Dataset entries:
━━━━

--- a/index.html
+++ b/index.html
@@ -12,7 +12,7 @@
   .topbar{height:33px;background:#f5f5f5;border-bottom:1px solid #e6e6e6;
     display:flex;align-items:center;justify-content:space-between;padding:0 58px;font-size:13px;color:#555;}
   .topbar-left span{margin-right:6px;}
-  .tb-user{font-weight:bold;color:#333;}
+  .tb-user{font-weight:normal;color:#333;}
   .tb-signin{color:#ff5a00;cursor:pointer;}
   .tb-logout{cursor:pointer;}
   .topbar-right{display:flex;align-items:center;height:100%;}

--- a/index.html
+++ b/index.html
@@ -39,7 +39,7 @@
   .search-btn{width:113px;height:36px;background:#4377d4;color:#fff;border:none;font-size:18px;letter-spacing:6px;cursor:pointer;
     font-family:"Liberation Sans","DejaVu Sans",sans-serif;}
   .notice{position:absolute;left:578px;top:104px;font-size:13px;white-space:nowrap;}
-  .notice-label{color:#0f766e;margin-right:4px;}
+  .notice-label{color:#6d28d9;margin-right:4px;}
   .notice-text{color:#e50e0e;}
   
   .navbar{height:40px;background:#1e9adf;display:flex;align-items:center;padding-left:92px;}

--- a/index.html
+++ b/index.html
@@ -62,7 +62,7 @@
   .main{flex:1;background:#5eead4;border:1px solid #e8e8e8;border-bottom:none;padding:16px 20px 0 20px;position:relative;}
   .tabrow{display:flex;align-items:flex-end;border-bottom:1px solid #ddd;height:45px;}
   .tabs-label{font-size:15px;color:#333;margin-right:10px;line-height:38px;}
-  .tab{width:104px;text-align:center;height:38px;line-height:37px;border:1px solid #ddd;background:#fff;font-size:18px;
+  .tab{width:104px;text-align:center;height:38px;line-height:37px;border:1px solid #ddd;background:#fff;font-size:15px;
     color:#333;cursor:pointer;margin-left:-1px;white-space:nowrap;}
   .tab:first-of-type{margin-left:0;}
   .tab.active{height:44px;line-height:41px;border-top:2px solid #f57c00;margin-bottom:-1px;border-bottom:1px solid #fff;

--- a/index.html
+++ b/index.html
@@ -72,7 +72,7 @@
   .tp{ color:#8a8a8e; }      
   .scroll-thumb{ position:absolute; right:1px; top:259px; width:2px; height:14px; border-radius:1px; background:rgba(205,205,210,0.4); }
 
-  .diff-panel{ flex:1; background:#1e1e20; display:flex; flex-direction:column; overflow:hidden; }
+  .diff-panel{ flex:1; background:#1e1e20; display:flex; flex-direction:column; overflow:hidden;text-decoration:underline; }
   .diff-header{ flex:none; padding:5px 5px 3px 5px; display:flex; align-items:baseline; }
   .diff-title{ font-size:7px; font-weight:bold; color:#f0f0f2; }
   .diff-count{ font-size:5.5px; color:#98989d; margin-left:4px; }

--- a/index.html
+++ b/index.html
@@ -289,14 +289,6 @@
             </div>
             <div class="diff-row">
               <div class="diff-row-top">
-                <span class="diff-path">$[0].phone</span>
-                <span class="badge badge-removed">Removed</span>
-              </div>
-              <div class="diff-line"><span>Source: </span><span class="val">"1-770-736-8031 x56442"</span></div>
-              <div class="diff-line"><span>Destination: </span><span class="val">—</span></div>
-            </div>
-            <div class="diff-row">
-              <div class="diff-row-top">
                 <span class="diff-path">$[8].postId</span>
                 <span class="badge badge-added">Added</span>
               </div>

━━━━

▶ ABOUT THIS TASK
Which lines above contain "absolute"? Show each of them.

▶ ANSWER
   .notice{position:absolute;left:578px;top:104px;font-size:13px;white-space:nowrap;}
   .scroll-thumb{ position:absolute; right:1px; top:259px; width:2px; height:14px; border-radius:1px; background:rgba(205,205,210,0.4); }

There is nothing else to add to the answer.